▶ [EXERCISE OBJECTIVE]: Which lines in the records below contain the word "without"? Return each of them.

▶ [SOURCE MATERIAL]:
┌──

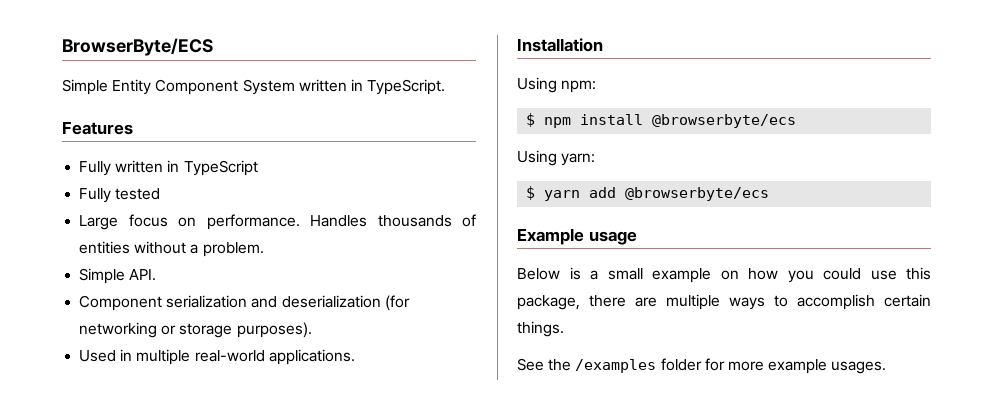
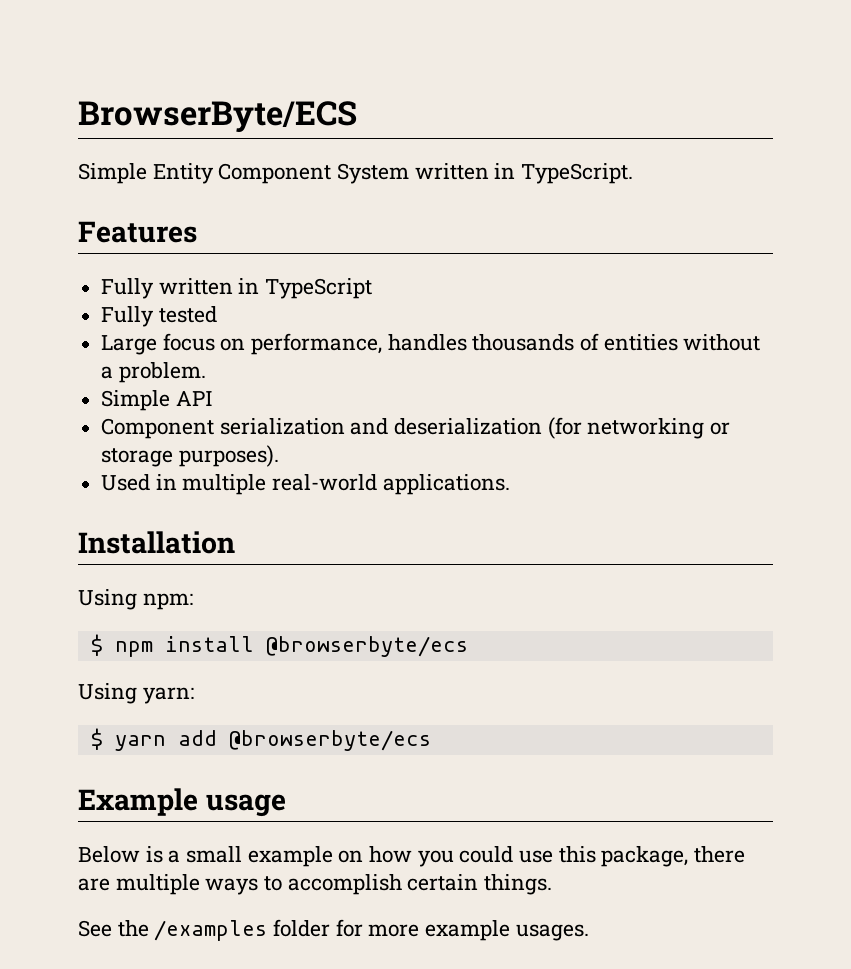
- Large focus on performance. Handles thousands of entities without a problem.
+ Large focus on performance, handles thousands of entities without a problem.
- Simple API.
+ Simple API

└──
┌──

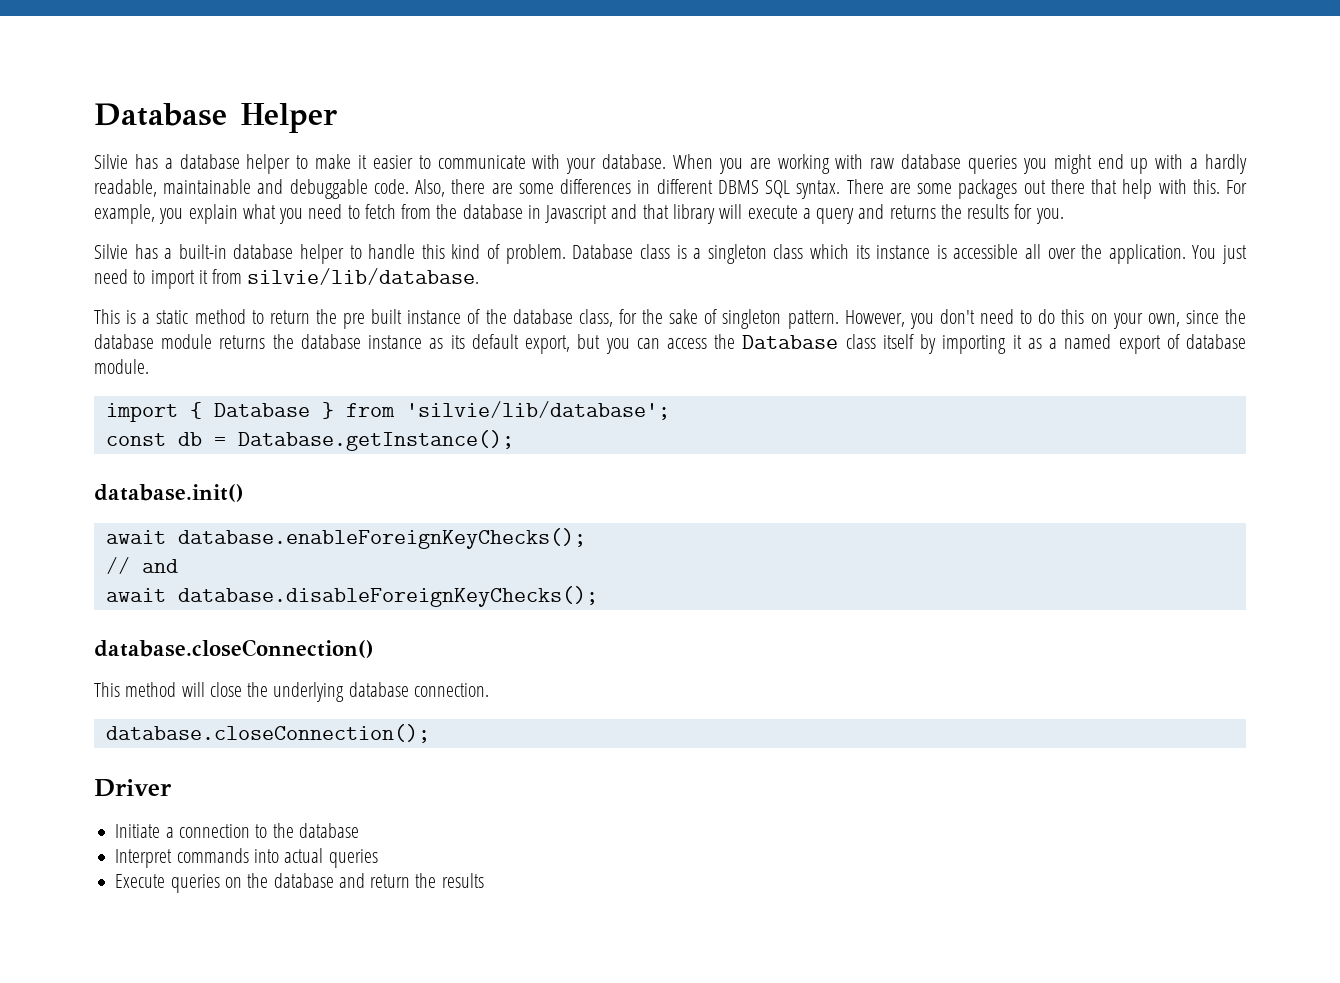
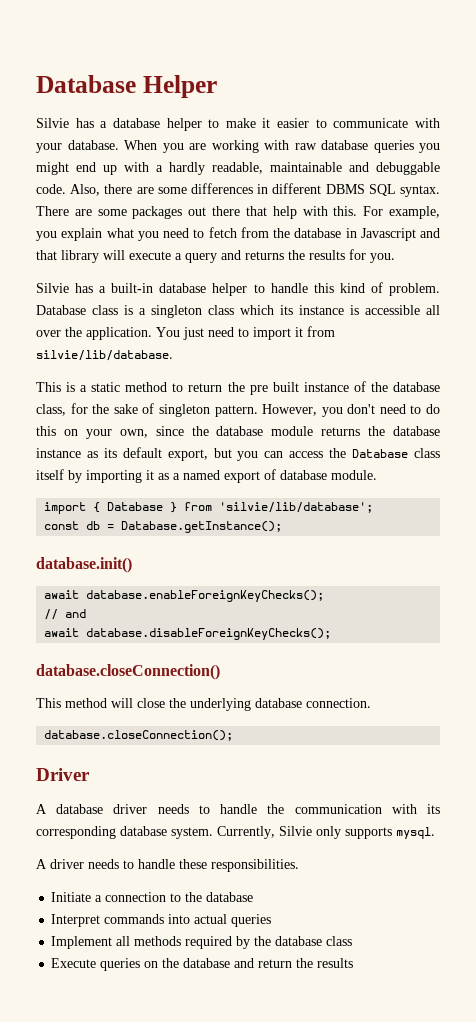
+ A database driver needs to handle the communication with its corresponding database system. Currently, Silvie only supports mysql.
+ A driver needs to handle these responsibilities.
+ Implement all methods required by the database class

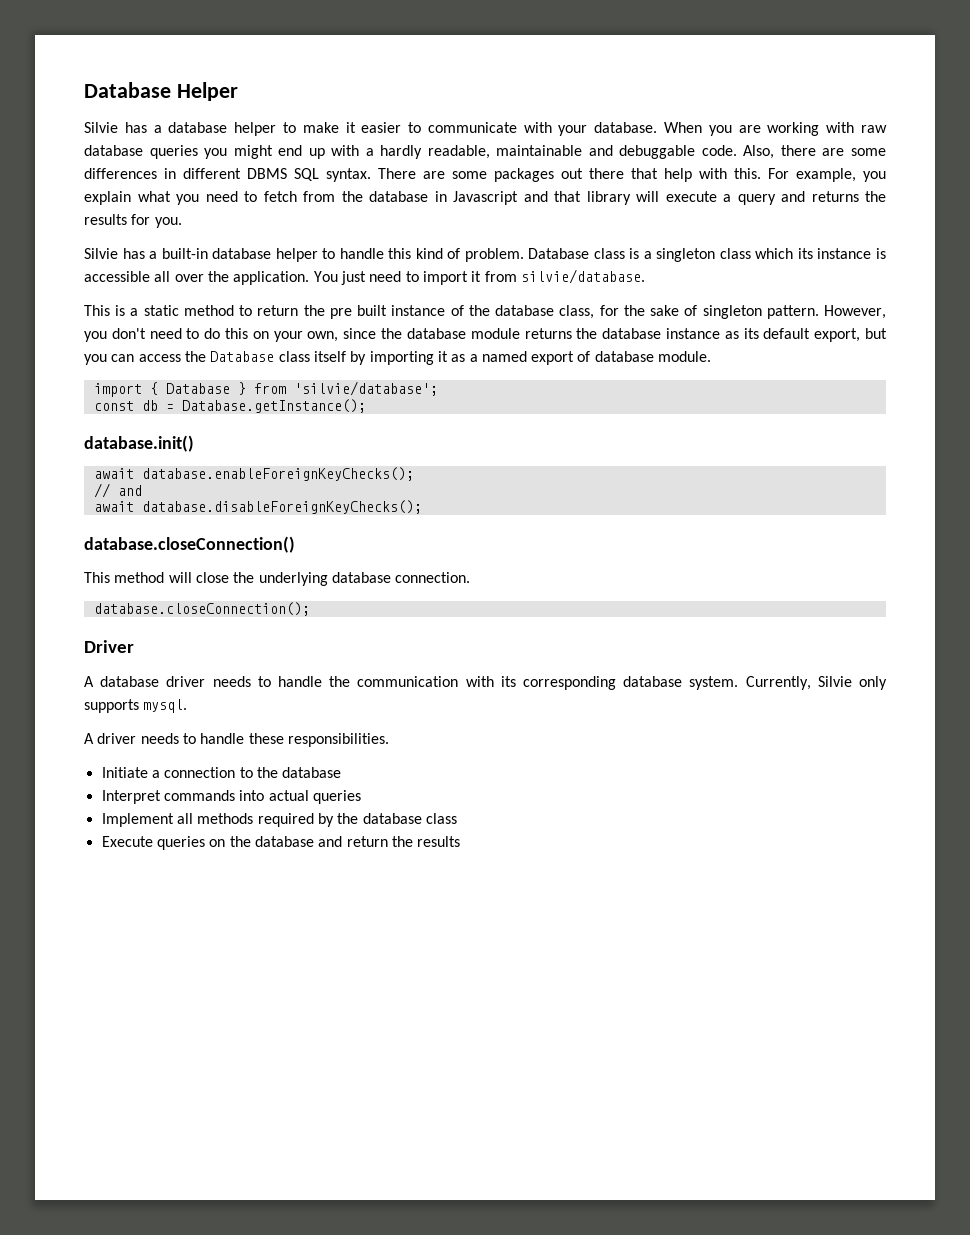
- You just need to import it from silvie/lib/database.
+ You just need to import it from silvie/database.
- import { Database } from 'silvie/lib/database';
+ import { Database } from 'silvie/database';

└──

▶ [RESULT]:
- Large focus on performance. Handles thousands of entities without a problem.
+ Large focus on performance, handles thousands of entities without a problem.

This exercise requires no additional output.